The Bush administration is doing its own contingency planning, to include, one hopes, a consideration of the aftermath of a pre-emptive strike. Deterring a North Korean attack on the south after a strike on Yongbyon probably cannot be left to the offensive threat posed by US and South Korean land forces in the peninsula. The US Navy will also be hard pressed. Just over half of its surface forces are currently on deployment, most in or near the Gulf, including six out of 12 carriers and about 20 out of 41 amphibious ships. The navy has already subcontracted critical tasks, such as keeping sea lanes open for continued deployments to Afghanistan, to the Indians, Japanese, Canadians and other Nato allies.
Thus, any effort to deter North Korea after a "surgical strike" on Yongbyon coming in the midst of a Middle East crisis, will rely overwhelmingly on American strike forces. The Pentagon, in fact, may be forced to recommend the threat of nuclear retaliation for any North Korean attack on the south, or on Japan, following elimination of the most threatening part of North Korea's nuclear potential. This, of course, would further alienate America's South Korean ally and shatter any coalition assembled for action against Pyongyang, thereby reinforcing the bilateral nature of the crisis.
But would it work to rein in Kim Jong Il? Probably not if he noticed the recent announcement that the Pentagon plans to accelerate the deployment of a missile defence system that even Mr Rumsfeld acknowledges is likely to be experimental at best. Not if he heard the most recent speech by Mr Bush, which pledged a heavy American involvement in the Middle East for decades - the functional equivalent of the cold war's organising principle of containment, by which the US will bear any burden and pay any price to stabilise and democratise shaky regimes in the region. And not if he read the army chief of staff's estimates that a few hundred thousand US troops will be needed to maintain order in post-Hussein Iraq.
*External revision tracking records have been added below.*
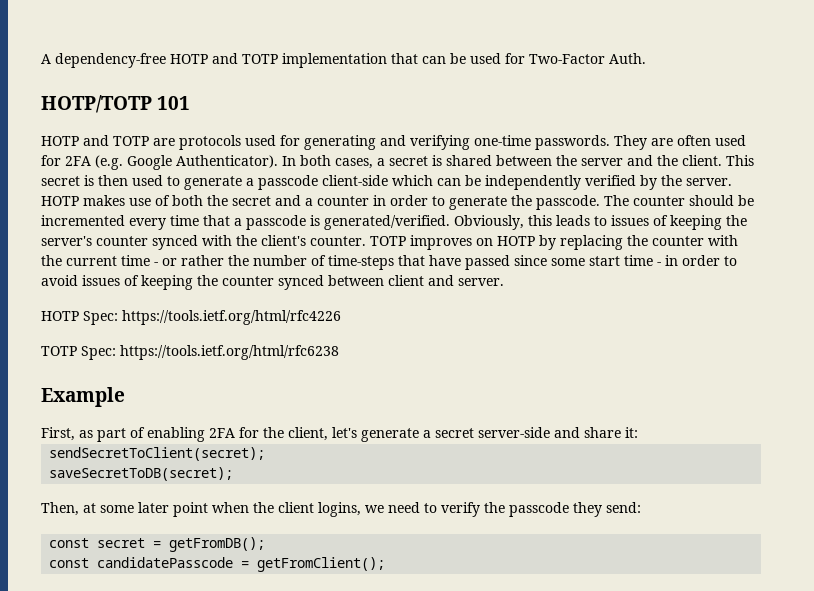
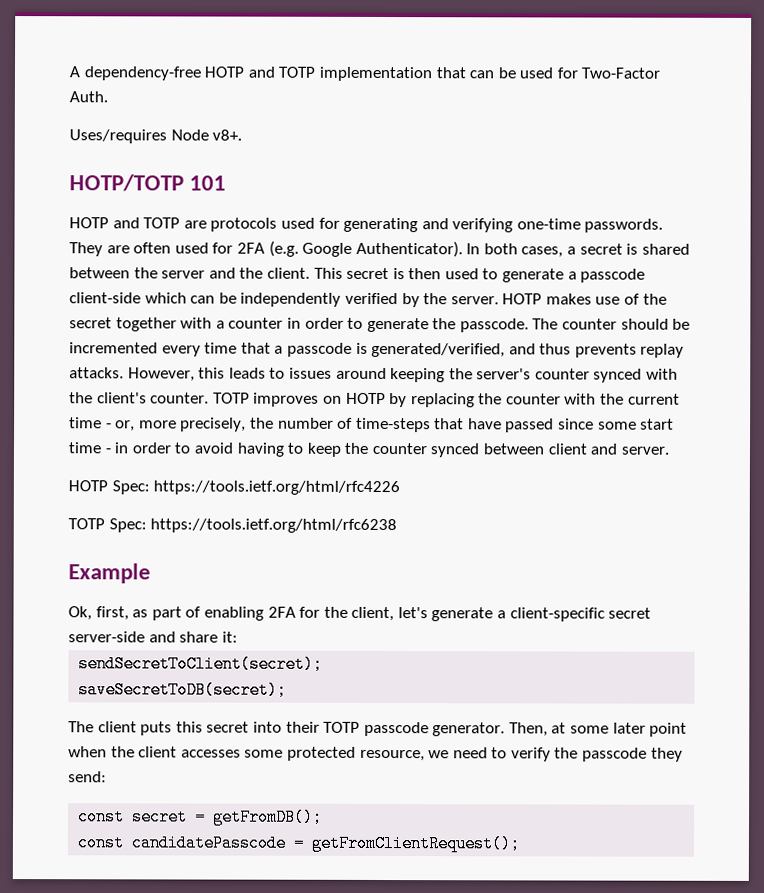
(646, 58) none -> [69,129,243,144] // Uses/requires Node v8+.
[172,195,203,206] both -> (641, 299) none
[275,195,301,206] and -> [115,317,213,332] together with
[324,215,524,230] generated/verified. Obviously, -> [371,342,685,358] [69,367,195,382] generated/verified, and thus prevents replay attacks. However,
[653,215,668,226] of -> [335,367,387,380] around
[162,255,224,266] or rather -> [115,417,247,432] or, more precisely,
[82,275,193,290] issues of keeping -> [236,442,342,457] having to keep
[41,427,75,441] First, -> [68,606,129,621] Ok, first,
(431, 434) none -> [509,607,605,622] client-specific
(234, 474) none -> [68,721,506,737] The client puts this secret into their TOTP passcode generator.
[318,502,361,517] logins, -> [180,746,425,762] accesses some protected resource,
[257,557,386,572] getFromClient(); -> [311,834,521,853] getFromClientRequest();

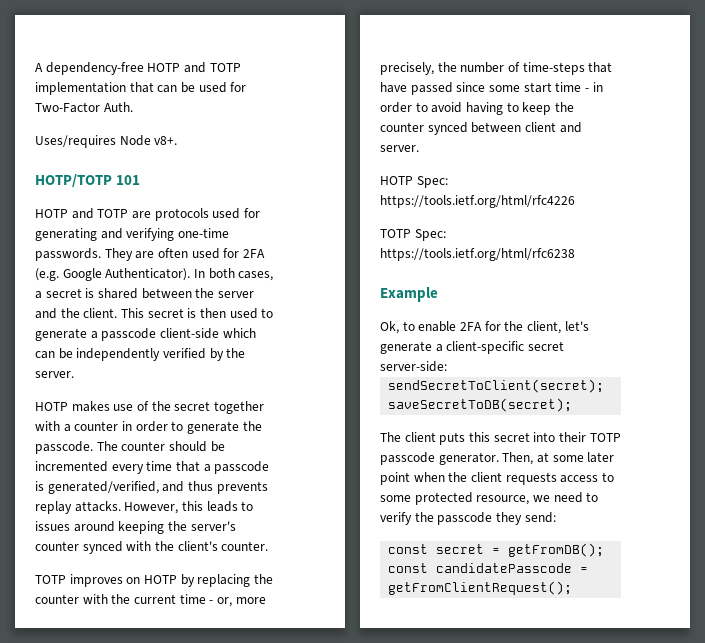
(499, 300) none -> (74, 374) //
(210, 398) none -> (269, 546) //
[95,606,264,621] first, as part of enabling -> [402,321,457,332] to enable
[68,631,238,643] server-side and share it: -> [380,361,447,372] server-side:
[180,749,241,758] accesses -> [505,472,614,485] requests access to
What does all this say to a desperate man like Mr Kim, who has little to lose by forcing America's hand for as long as he can? It probably says that he can take all of north-east Asia to the brink of war, or, at a minimum, hint at a radically different set of strategic relationships, which neither the US nor any of its allies has contemplated fully. How would Asia look during a protracted nuclear arms race? Or after a nuclear exchange? What are the implications of both for the US role in the region?
So long as there are no clear answers to those questions, President Bush should opt for direct talks with the North Korean leader, not to "reward bad behaviour" but to set up the multilateral forum necessary to settle the cold war's last major confrontation once and for all. But that will take this administration's equivalent of William Perry to do the heavy lifting, not to mention a more open mind at the top.
The writers are diplomat-in-residence at Stanford University and a councillor of the Atlantic Council of the United States.